Recent Changes on Hazel Cluster
- Hierarchical fair share has been enabled for all projects.
This applies a second level of fair share scheduling at the project group level.
- A default memory limit is being implemented across Hazel queues.
Initially this is 2GB per task. Additional memory can be requested using the -M bsub option.
- All available login and computute nodes have been updated to RHEL 9
- login.hpc.ncsu.edu now goes to RHEL 9 login nodes
- RHEL 9.2 HPC login node image available via VCL
- New GPU nodes available from gpu LSF queue
- Nvidia L40 and H100 GPUs (from NSF CC* grant award)

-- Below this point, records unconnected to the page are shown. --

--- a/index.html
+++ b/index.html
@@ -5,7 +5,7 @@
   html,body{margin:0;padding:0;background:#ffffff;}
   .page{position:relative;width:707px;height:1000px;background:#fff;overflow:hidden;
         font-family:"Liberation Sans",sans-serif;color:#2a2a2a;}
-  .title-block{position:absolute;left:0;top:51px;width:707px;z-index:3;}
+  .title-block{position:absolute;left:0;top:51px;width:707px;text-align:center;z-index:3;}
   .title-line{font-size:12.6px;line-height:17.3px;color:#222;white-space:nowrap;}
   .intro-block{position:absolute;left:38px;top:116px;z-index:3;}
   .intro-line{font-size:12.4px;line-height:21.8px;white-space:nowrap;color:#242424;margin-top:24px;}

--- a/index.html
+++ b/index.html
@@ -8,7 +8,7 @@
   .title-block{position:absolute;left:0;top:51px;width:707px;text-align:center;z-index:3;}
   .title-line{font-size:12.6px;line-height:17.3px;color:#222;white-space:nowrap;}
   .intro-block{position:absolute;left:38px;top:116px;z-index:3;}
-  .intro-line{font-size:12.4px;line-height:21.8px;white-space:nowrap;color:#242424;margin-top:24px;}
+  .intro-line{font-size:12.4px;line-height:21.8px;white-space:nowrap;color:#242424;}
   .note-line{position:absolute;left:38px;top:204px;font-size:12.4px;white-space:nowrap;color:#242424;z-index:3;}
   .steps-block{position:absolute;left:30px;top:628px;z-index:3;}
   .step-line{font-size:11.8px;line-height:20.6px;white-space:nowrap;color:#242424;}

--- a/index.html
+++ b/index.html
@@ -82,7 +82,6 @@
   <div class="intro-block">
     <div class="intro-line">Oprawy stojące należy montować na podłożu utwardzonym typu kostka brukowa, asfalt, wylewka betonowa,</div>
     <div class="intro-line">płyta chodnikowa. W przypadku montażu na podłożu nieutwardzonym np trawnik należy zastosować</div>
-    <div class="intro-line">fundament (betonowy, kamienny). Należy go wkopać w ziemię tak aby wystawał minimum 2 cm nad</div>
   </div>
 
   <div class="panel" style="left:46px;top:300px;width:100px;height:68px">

- All GPU nodes are now running Red Hat Enterprise Linux 9 and are available from 'gpu' queue
Note Regarding Application Compatibility with RHEL 9
If you encounter compatibility issues with an application running on RHEL 9 and do not have access to source code to recompile the application, here are some potential solutions:
Note Regarding Message Passing Interconnects
With the RHEL 9 update a number of older Flex node InfiniBand interfaces
were no longer supported. All Flex nodes are now using 10Gbps Ethernet for message passing. These nodes do not have
connections between chassis and are primarily accessible from the
single_chassis queue. These Flex nodes have an LSF resource of e10g
assigned to them.
Newer nodes with InfiniBand interfaces have an LSF resource 'ib' assigned.

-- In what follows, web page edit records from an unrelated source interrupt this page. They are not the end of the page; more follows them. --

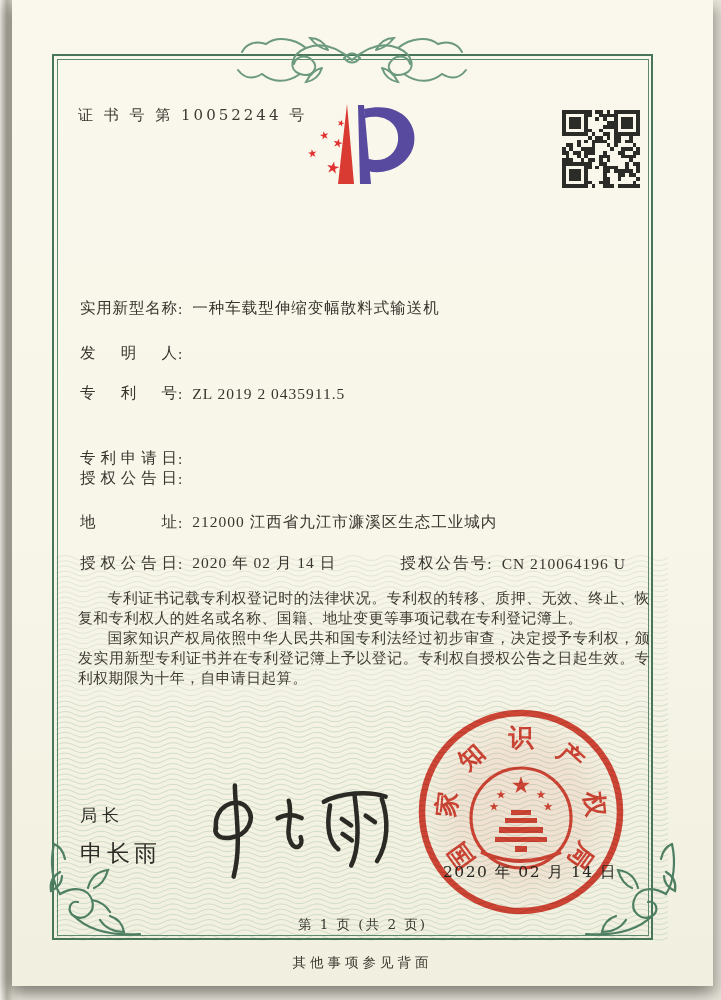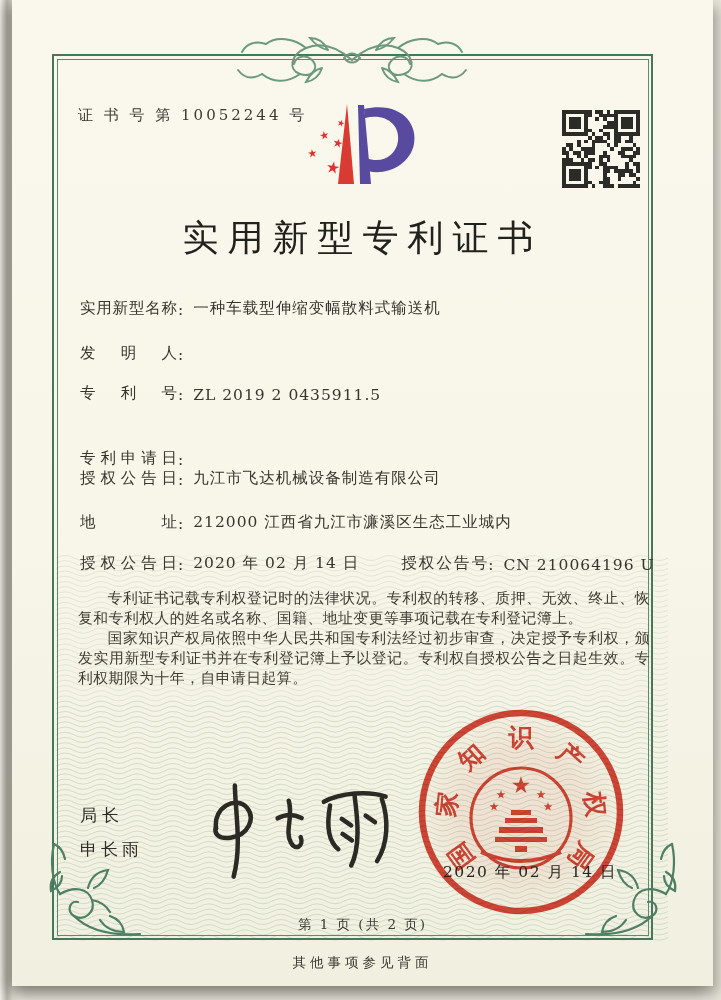--- a/index.html
+++ b/index.html
@@ -436,7 +436,6 @@
         <div style="grid-area: 21 / 21;"></div>
       </div>
 
-  <div class="abs title">实用新型专利证书</div>
 
   <div class="fields">
     <div class="f-row">

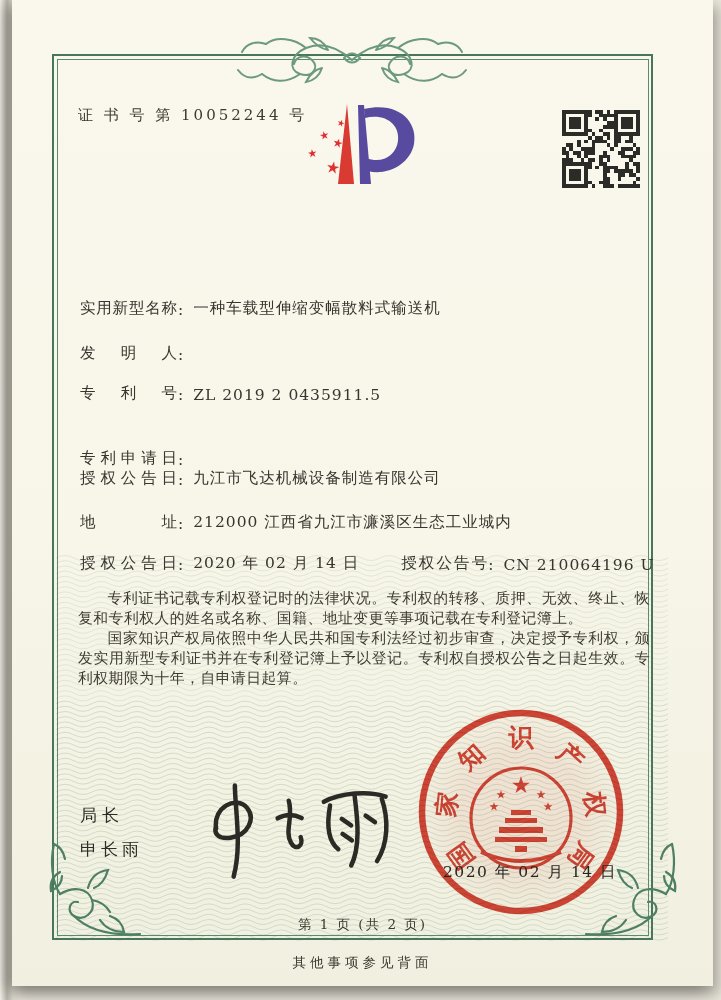--- a/index.html
+++ b/index.html
@@ -28,7 +28,7 @@
            letter-spacing:9px; color:#21211d; font-weight:500; }
 
   .fields { position:absolute; left:68px; top:0; width:560px; font-size:15.5px; color:#37352e; }
-  .f-row { position:absolute; white-space:nowrap; display:flex; align-items:flex-end; }
+  .f-row { position:absolute; white-space:nowrap; display:flex; align-items:center;font-family:Liberation Serif, serif; }
   .f-row:nth-child(1){top:298px;} .f-row:nth-child(2){top:343px;}
   .f-row:nth-child(3){top:383px;} .f-row:nth-child(4){top:448px;}
   .f-row:nth-child(5){top:468px;} .f-row:nth-child(6){top:512px;}

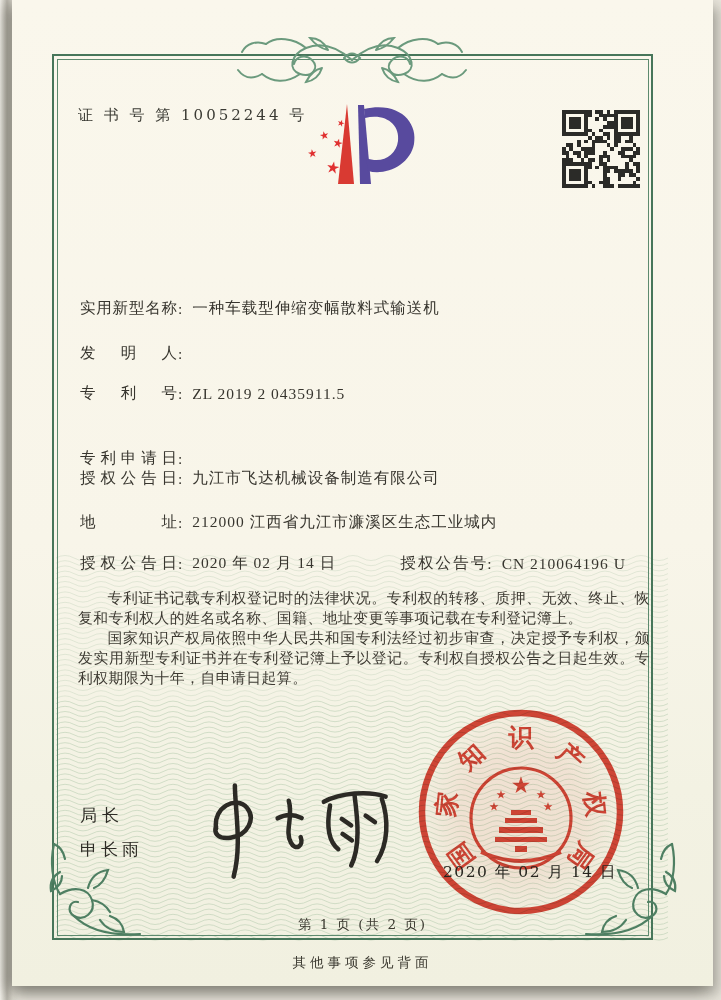--- a/index.html
+++ b/index.html
@@ -459,7 +459,6 @@
     <div class="f-row">
       <span class="f-label">授权公告日</span>
           <span class="f-colon">:</span>
-          <span class="f-value">九江市飞达机械设备制造有限公司</span>
     </div>
     <div class="f-row">
       <span class="f-label">地址</span>

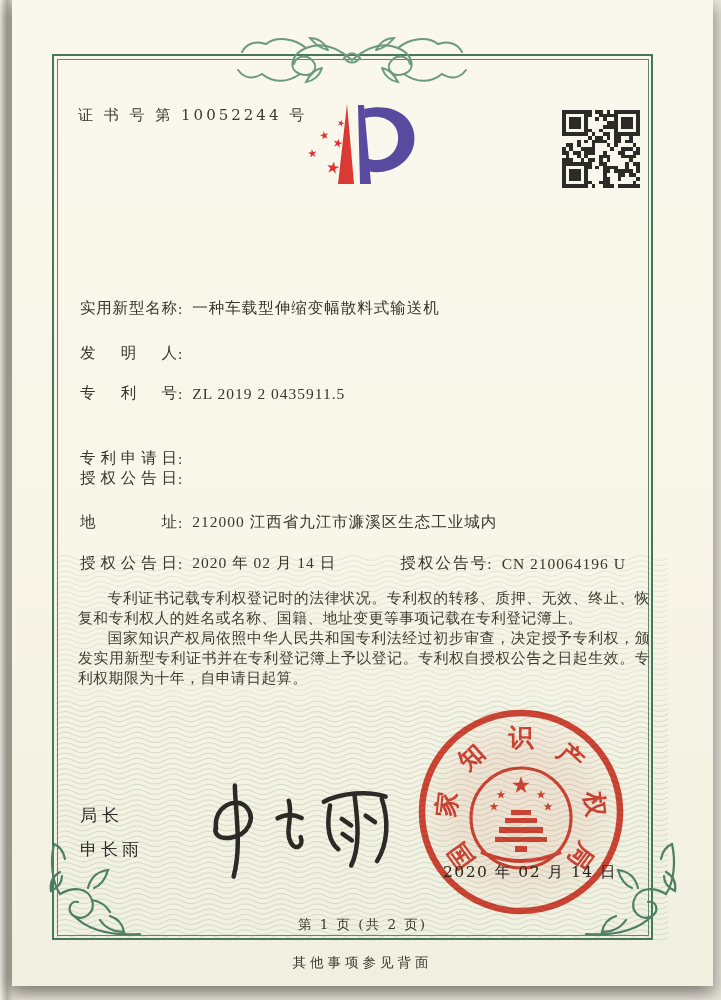--- a/index.html
+++ b/index.html
@@ -44,7 +44,7 @@
   .body-text p { text-indent:2em; }
 
   .commissioner { left:68px; top:804px; font-size:17px; letter-spacing:5px; color:#2e2c26; }
-  .commissioner-name { left:68px; top:838px; font-size:17px; letter-spacing:4px; color:#2e2c26; }
+  .commissioner-name { left:68px; top:838px; font-size:23px; letter-spacing:4px; color:#2e2c26; }
   .signature { left:178px; top:772px; transform:rotate(-3deg); }
 
   .seal { left:403px; top:706px; width:212px; height:212px; mix-blend-mode:multiply;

Work that Remains In-Progress
- Update videos to reflect new cluster name and default shell
Significant Changes between Hazel and Henry2
- Running RHEL 9.2 - Henry2 had been running CentOS 7.5
- Running LSF 10.1.0.13 (has been updated to 10.1.0.14) - Henry2 had been running 10.1.0.10 [this is actually a significant difference as IBM includes significant feature changes in the minor release levels]
- Default shell is bash - Henry2 had been tcsh
- Began operation with significantly fewer cores than Henry2 (which had about 10,000 cores)
- Operation began Jan 9 2023 with about 3000 cores
- Added about 3800 cores from Henry2 nodes (what had been racks 2b and 2l)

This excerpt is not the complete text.